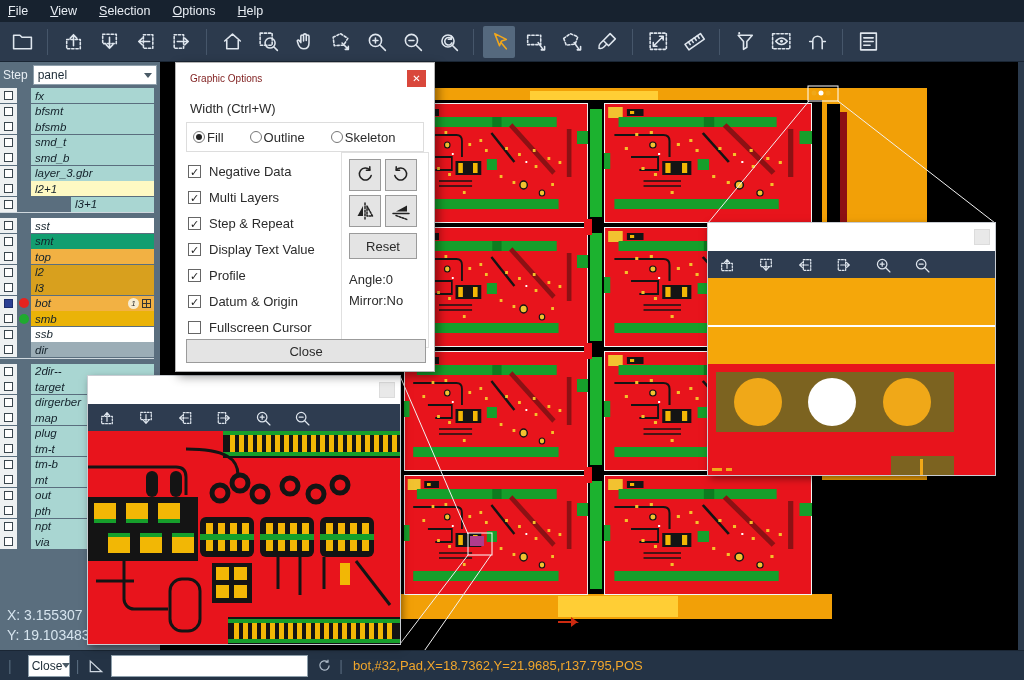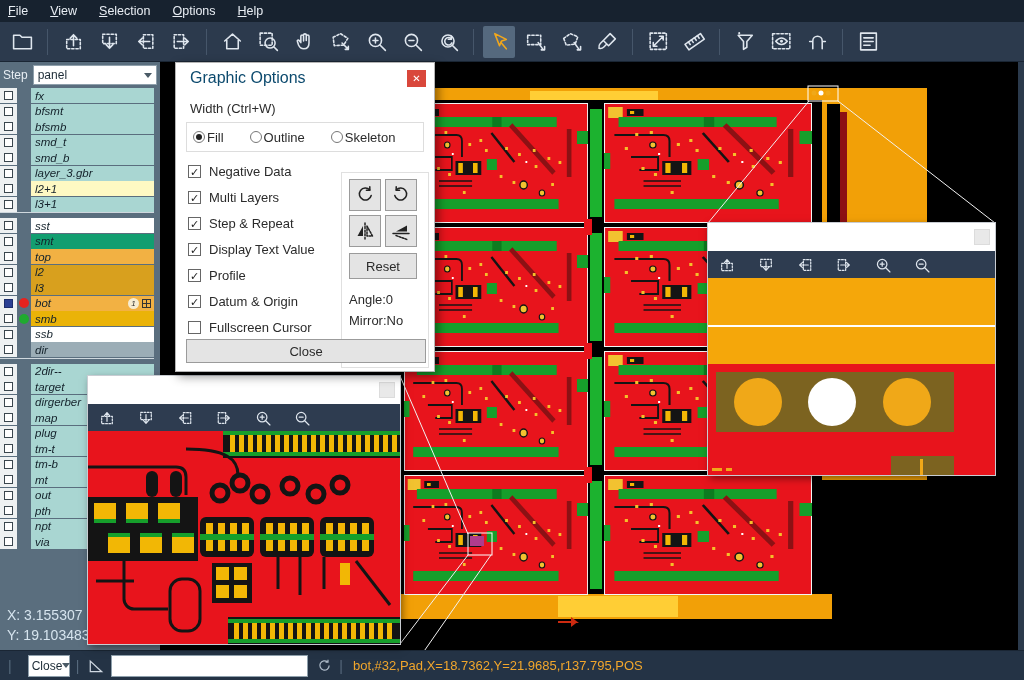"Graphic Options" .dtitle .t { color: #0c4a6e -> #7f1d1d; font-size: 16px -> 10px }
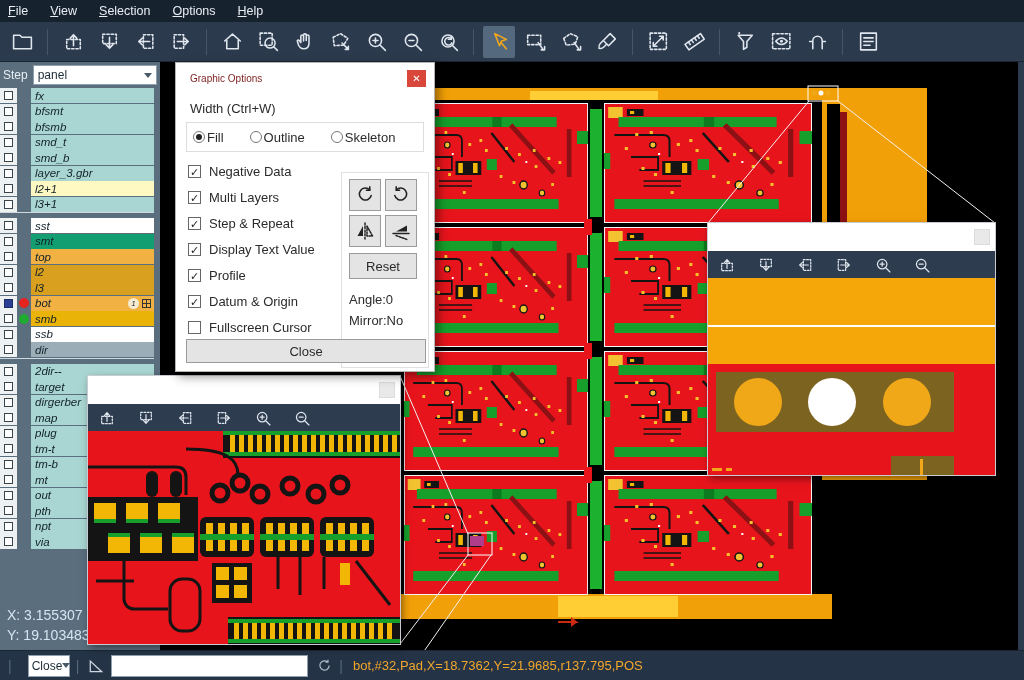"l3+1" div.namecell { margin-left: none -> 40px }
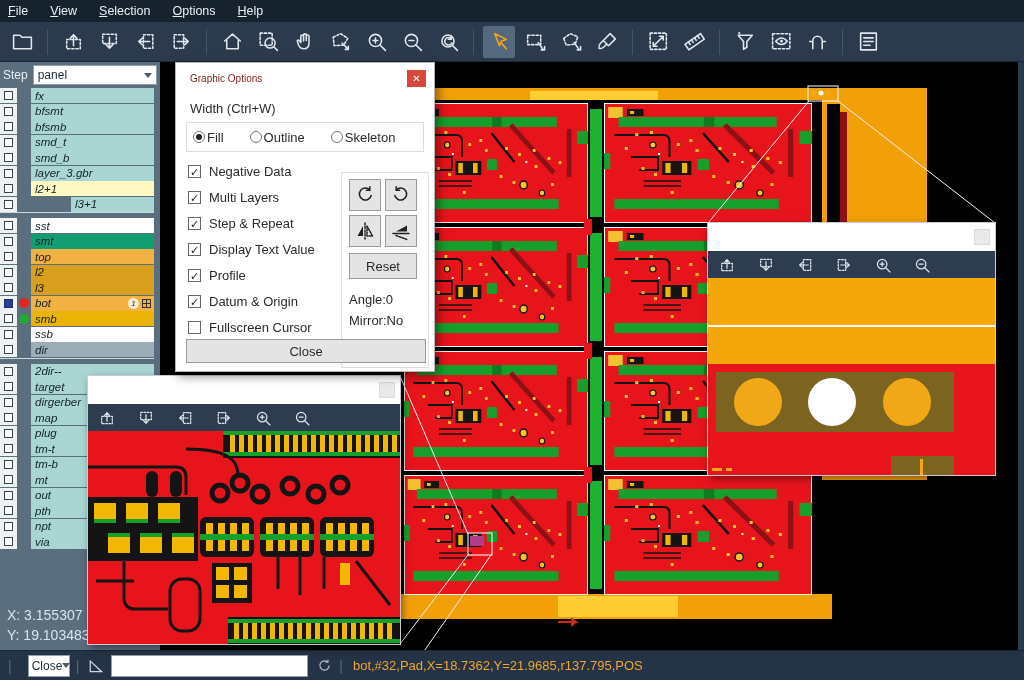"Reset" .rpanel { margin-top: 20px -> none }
────────────────────────────────────────
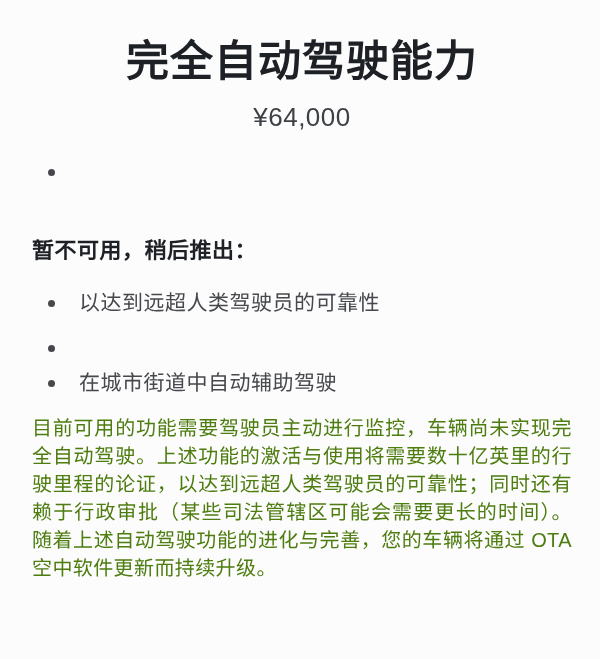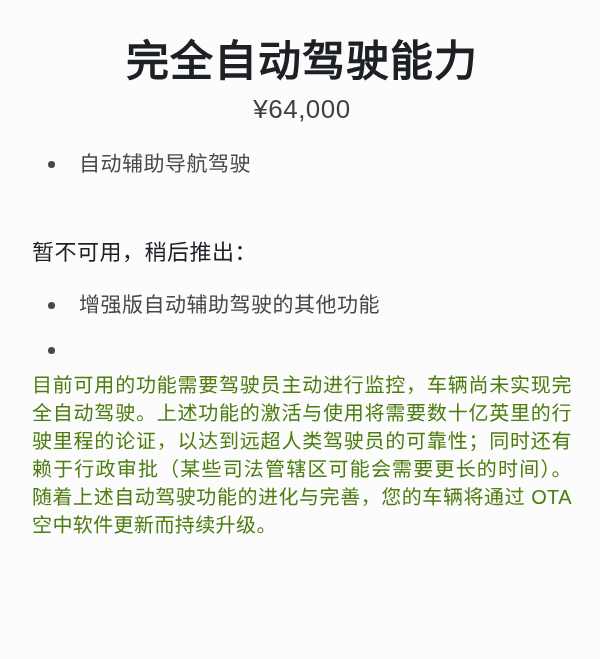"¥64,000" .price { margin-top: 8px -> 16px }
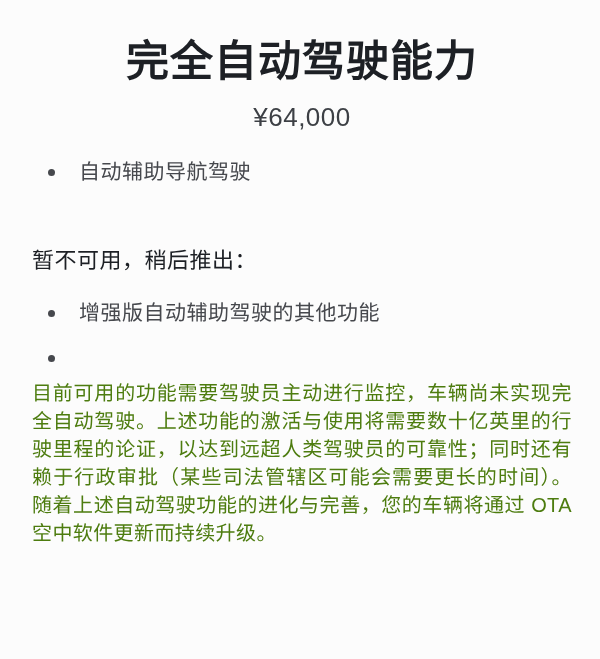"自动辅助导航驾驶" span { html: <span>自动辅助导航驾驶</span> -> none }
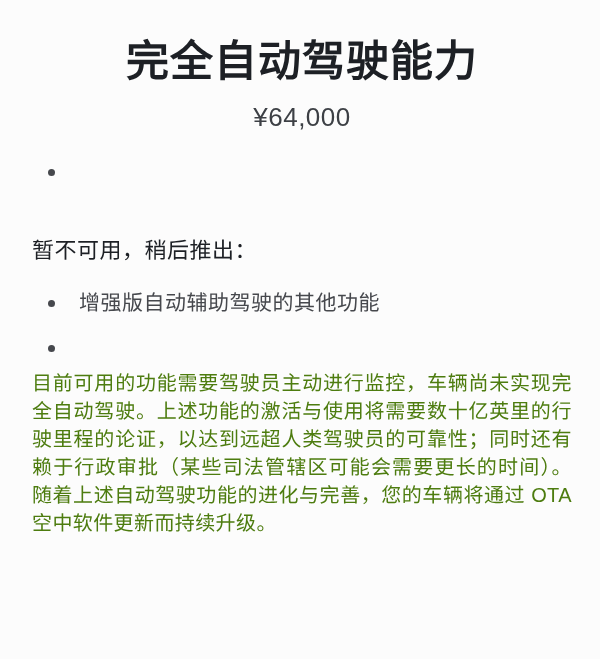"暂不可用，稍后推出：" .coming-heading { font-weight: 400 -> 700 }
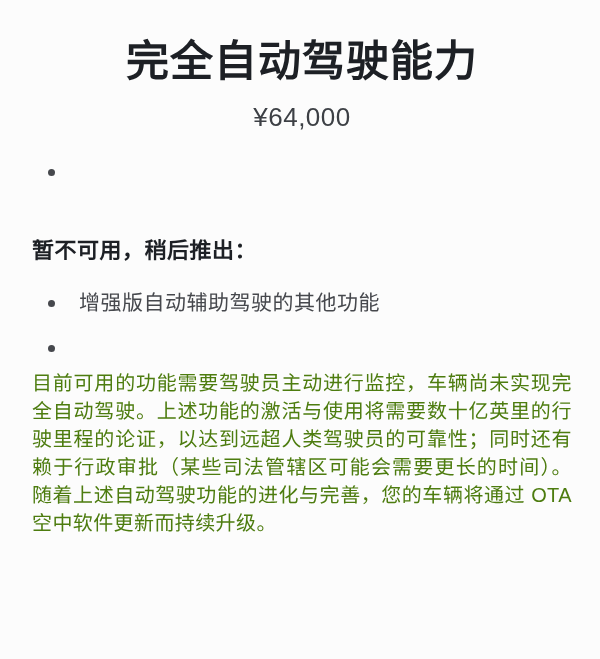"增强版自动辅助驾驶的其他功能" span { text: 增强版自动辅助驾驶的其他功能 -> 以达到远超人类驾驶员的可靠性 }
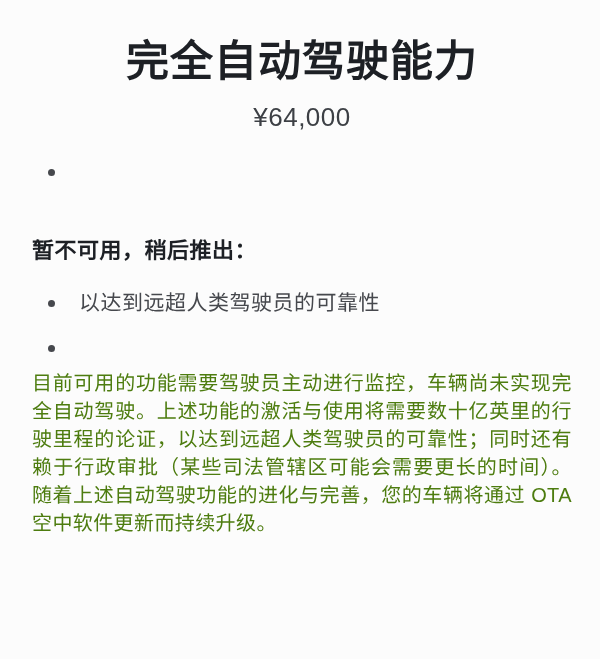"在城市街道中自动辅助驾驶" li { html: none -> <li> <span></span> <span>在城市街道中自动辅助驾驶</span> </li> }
────────────────────────────────────────
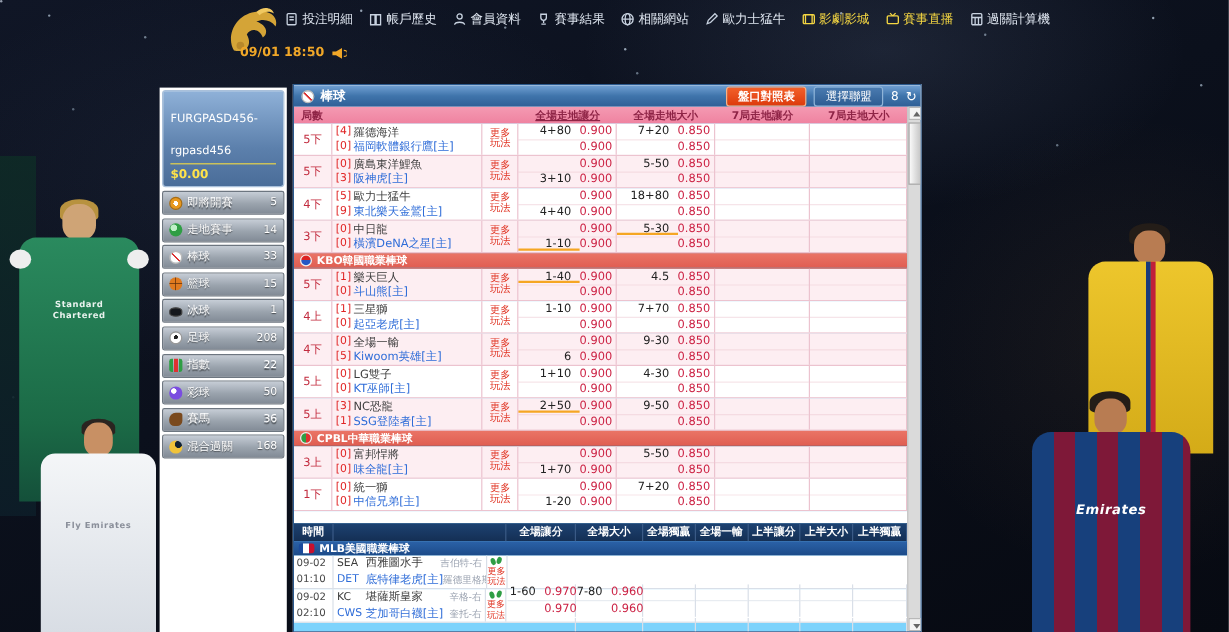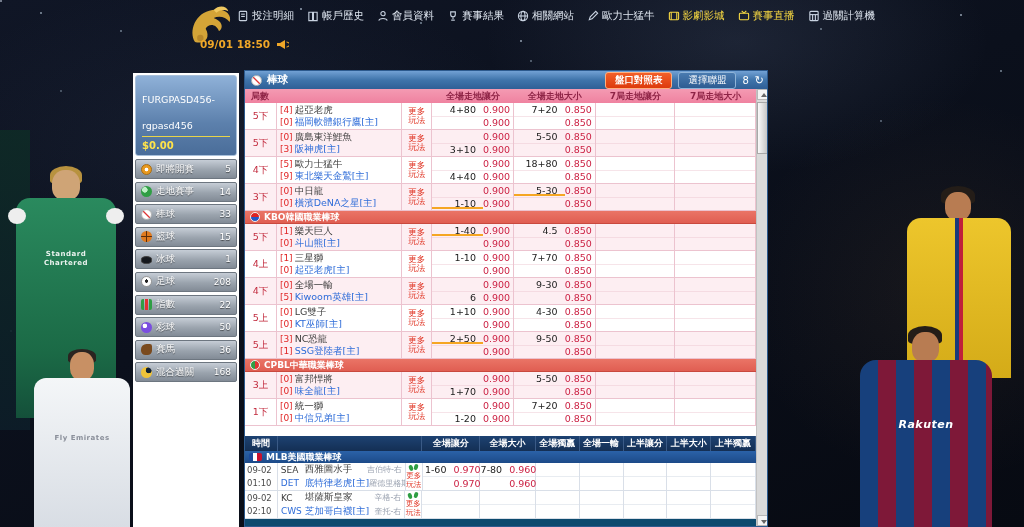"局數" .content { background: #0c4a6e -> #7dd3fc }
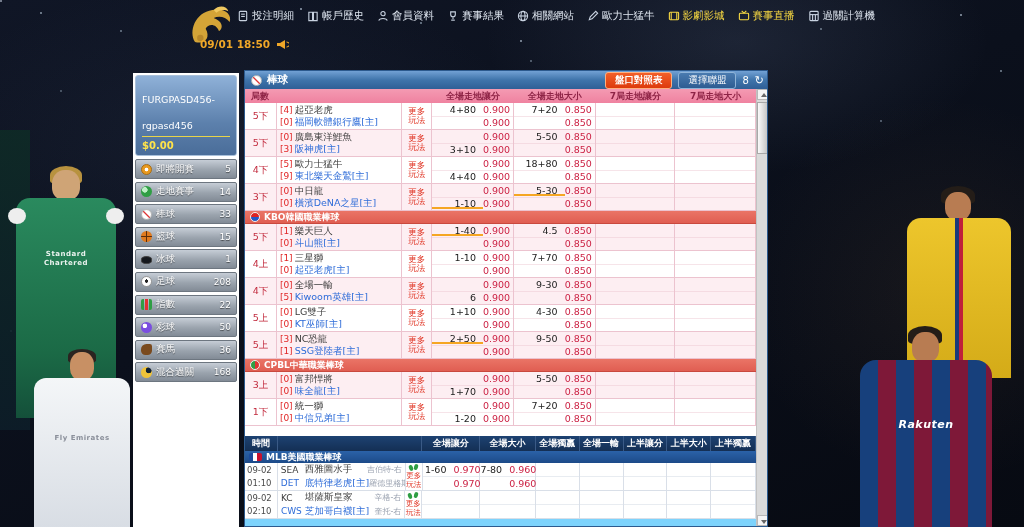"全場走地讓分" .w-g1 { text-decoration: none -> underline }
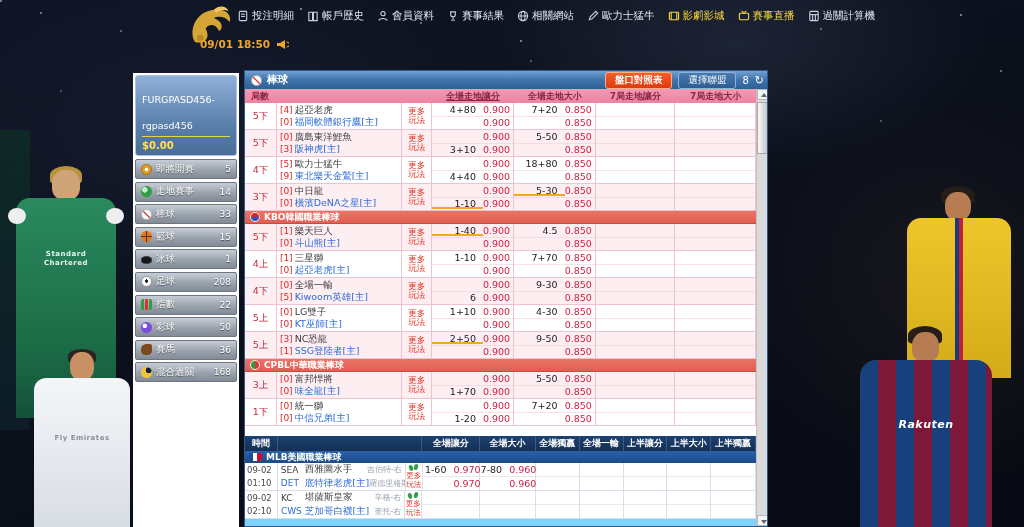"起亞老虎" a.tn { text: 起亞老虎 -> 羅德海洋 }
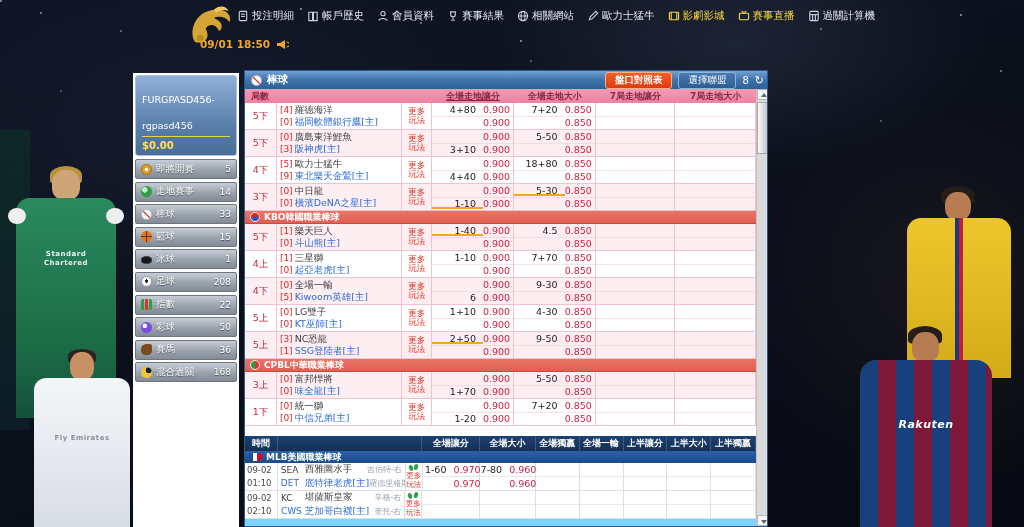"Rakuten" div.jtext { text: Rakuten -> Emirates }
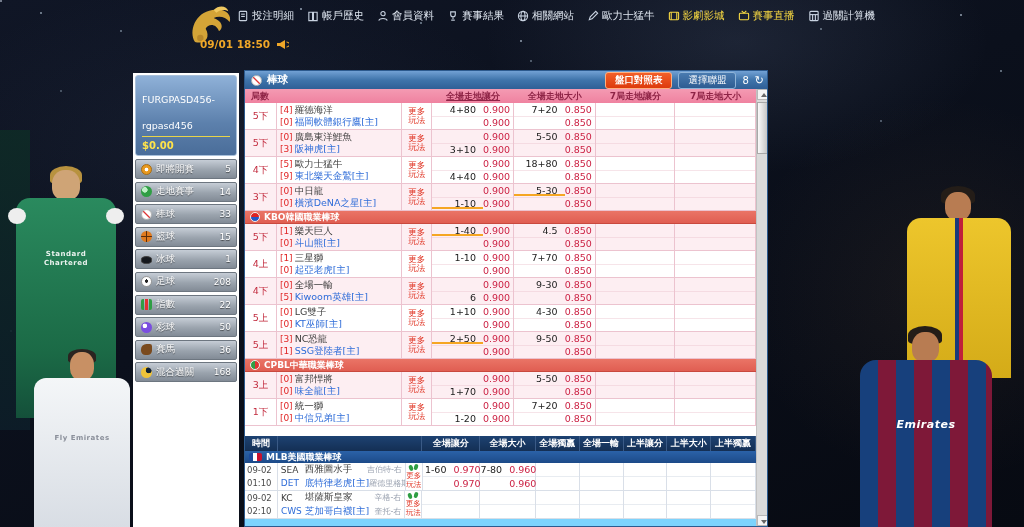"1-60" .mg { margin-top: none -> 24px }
────────────────────────────────────────
About this task: Using the data above, copy exactly the lines from the one containing "color: #0c4a6e ->" to the one containing "margin-top: 20px ->", inclusive. Exclude the pictures.

Solution:
"Graphic Options" .dtitle .t { color: #0c4a6e -> #7f1d1d; font-size: 16px -> 10px }
"l3+1" div.namecell { margin-left: none -> 40px }
"Reset" .rpanel { margin-top: 20px -> none }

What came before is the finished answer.